This book targets data scientists and engineers. We chose these two groups because they have the most to gain from using Spark to expand the scope of problems they can solve. Spark’s rich collection of data-focused libraries (like MLlib) makes it easy for data scientists to go beyond problems that fit on a single machine while using their statistical background. Engineers, meanwhile, will learn how to write general-purpose distributed programs in Spark and operate production applications. Engineers and data scientists will both learn different details from this book, but will both be able to apply Spark to solve large distributed problems in their respective fields.

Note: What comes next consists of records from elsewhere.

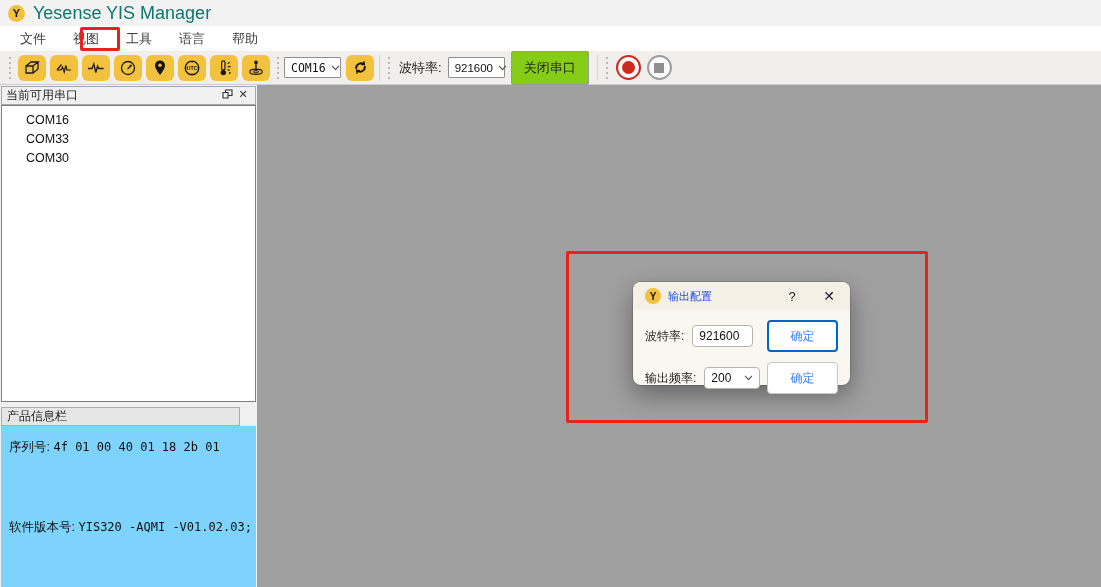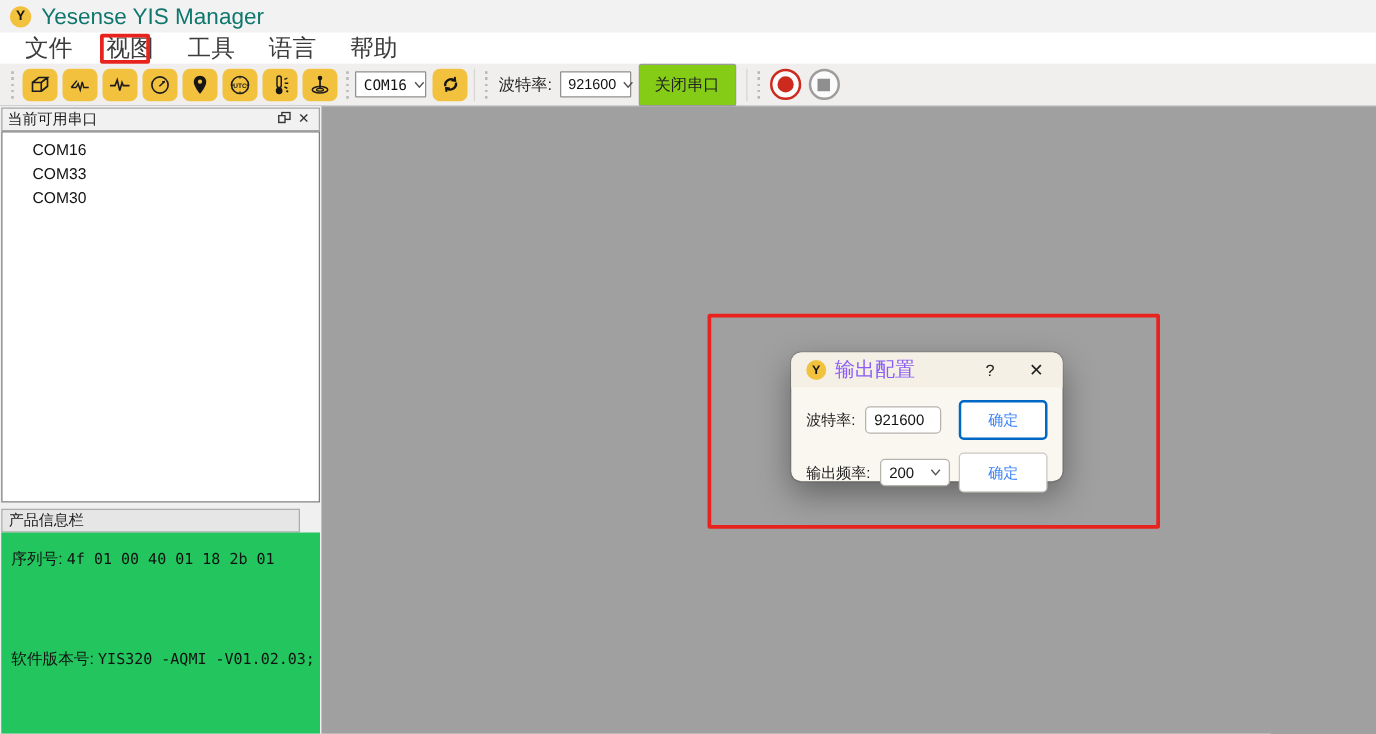--- a/index.html
+++ b/index.html
@@ -14,7 +14,7 @@
 
   
   .menubar { height:25px; background:#ffffff; display:flex; align-items:center; padding-left:10px; }
-  .menu-item { font-size:19px; color:#3c3c3c; padding:3px 10px; margin-right:7px; cursor:default; }
+  .menu-item { font-size:13px; color:#3c3c3c; padding:3px 10px; margin-right:7px; cursor:default; }
 
   
   .toolbar { height:34px; background:#f0efee; border-bottom:1px solid #cfcfcf; display:flex; align-items:center; padding-left:4px; }

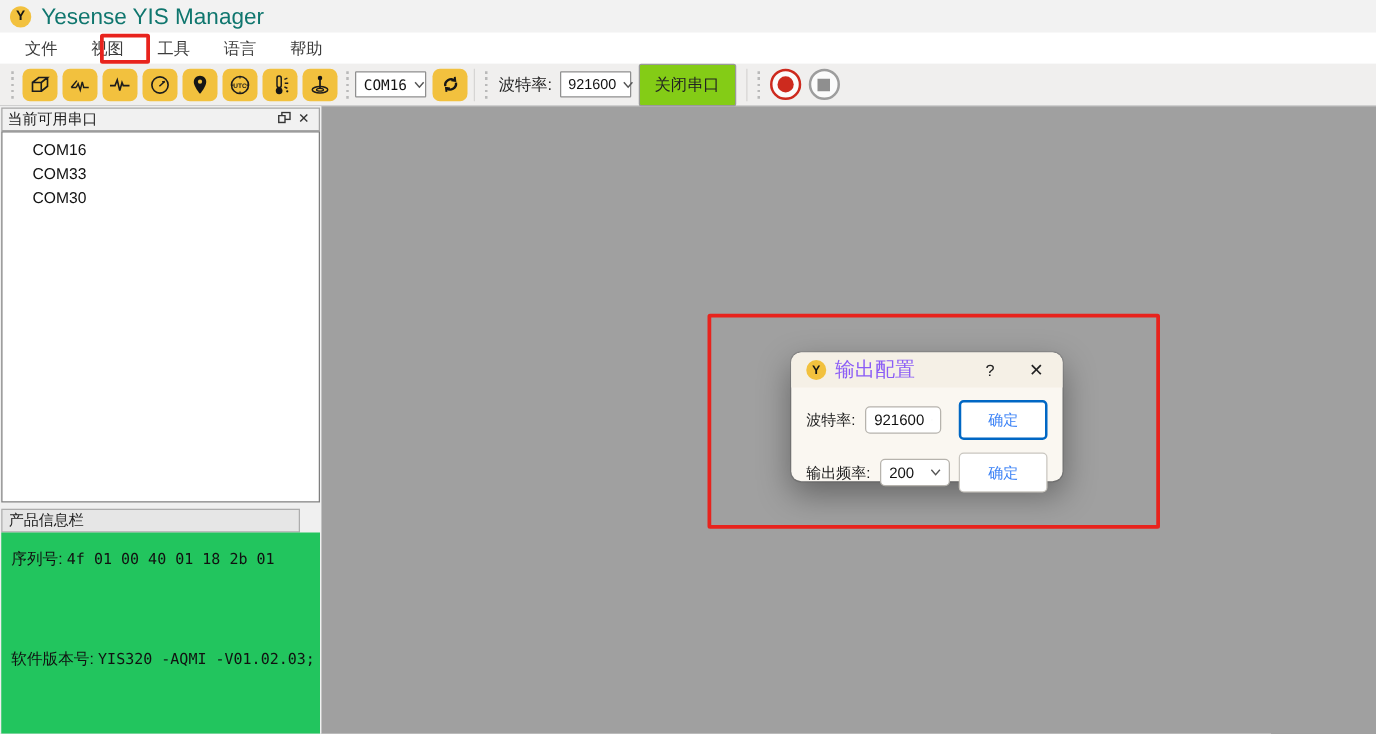--- a/index.html
+++ b/index.html
@@ -59,7 +59,7 @@
   .dialog-titlebar { height:28px; background:#f5f0e6; border-radius:8px 8px 0 0; display:flex; align-items:center; padding:0 12px; gap:7px; }
   .dialog-logo { width:16px; height:16px; border-radius:50%; background:#f2c13e; display:flex; align-items:center; justify-content:center;
                  font-weight:bold; font-size:10px; color:#131313; flex:none; }
-  .dialog-title { font-size:16px; color:#8b5cf6; }
+  .dialog-title { font-size:11px; color:#1d4ed8; }
   .dlg-ctl { font-size:13px; color:#222; width:18px; text-align:center; cursor:pointer; }
   .dlg-help { margin-left:auto; }
   .dlg-close { margin-left:12px; font-size:14px; }

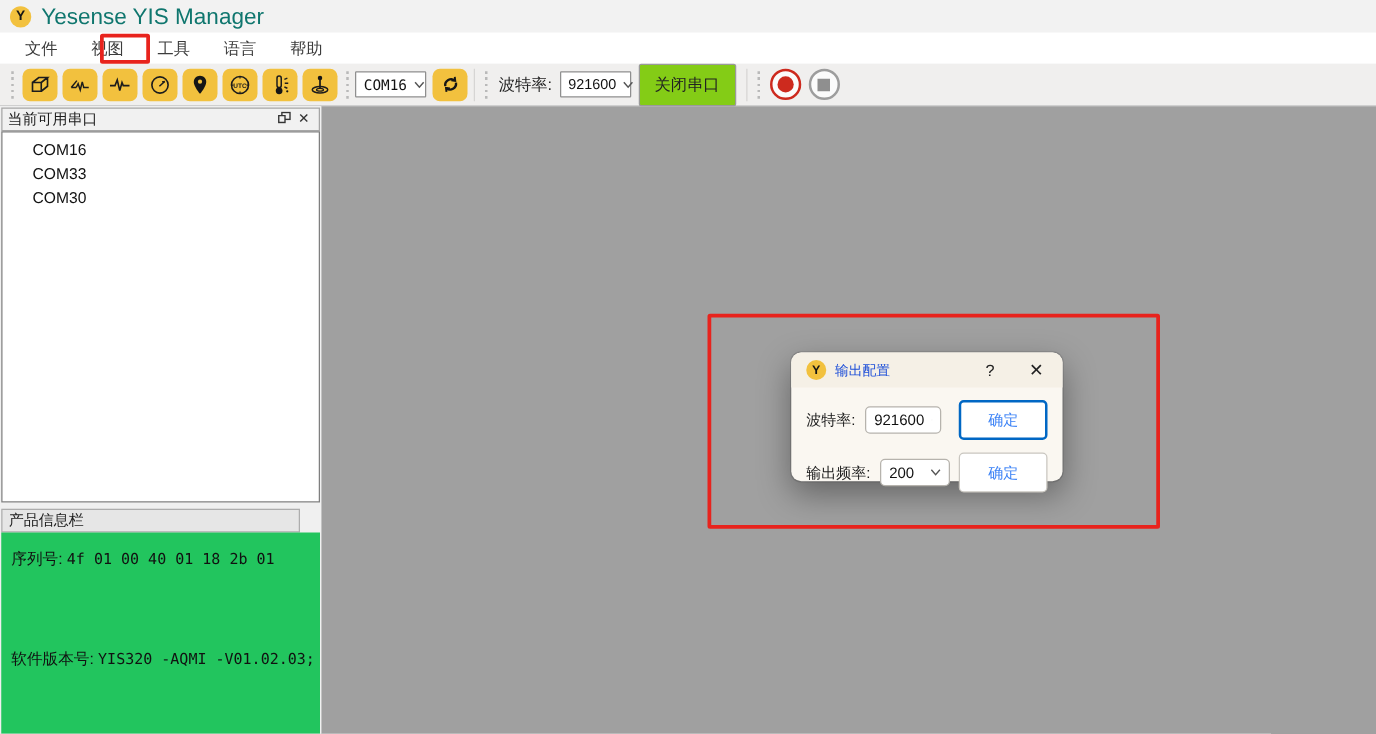--- a/index.html
+++ b/index.html
@@ -49,7 +49,7 @@
 
   .info-header { position:absolute; top:322px; left:1px; right:17px; height:19px; background:#e6e6e6; border:1px solid #adadad;
                  display:flex; align-items:center; font-size:12px; color:#1c1c1c; padding:0 5px; }
-  .info-body { position:absolute; top:341px; left:1px; right:1px; bottom:0; background:#22c55e; font-size:12.5px; color:#111; }
+  .info-body { position:absolute; top:341px; left:1px; right:1px; bottom:0; background:#7dd3fc; font-size:12.5px; color:#111; }
   .info-line { position:absolute; left:8px; white-space:nowrap; }
   .mono { font-family:"DejaVu Sans Mono", monospace; font-size:12px; }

The second group this book targets is software engineers who have some experience with Java, Python, or another programming language. If you are an engineer, we hope that this book will show you how to set up a Spark cluster, use the Spark shell, and write Spark applications to solve parallel processing problems (italicized by me for emphasis). If you are familiar with Hadoop, you have a bit of a head start on figuring out how to interact with HDFS and how to manage a cluster, but either way, we will cover basic distributed execution concepts.The full chapter devoted to Spark’s core abstraction for doing data-intensive computations—the resilient distributed dataset (aka RDD)—is a standout. The other standout chapter is the one that gets into the nitty gritty of configuring a Spark application, and which also provides an overview of tuning and debugging Spark workloads in production.
Learning Spark: Lightning-Fast Big Data Analysis is richly illustrated with diagrams and tables, and there's no shortage of helpful code snippets to get you going with Spark :)
When reading books, we're all gotten used to doing the inevitable google searches periodically—to compensate for the equally inevitable gaps in the narratives of any given technology book—but this book is mercifully free of the aforesaid read-some, search-online-some, resume-reading syndrome, yay!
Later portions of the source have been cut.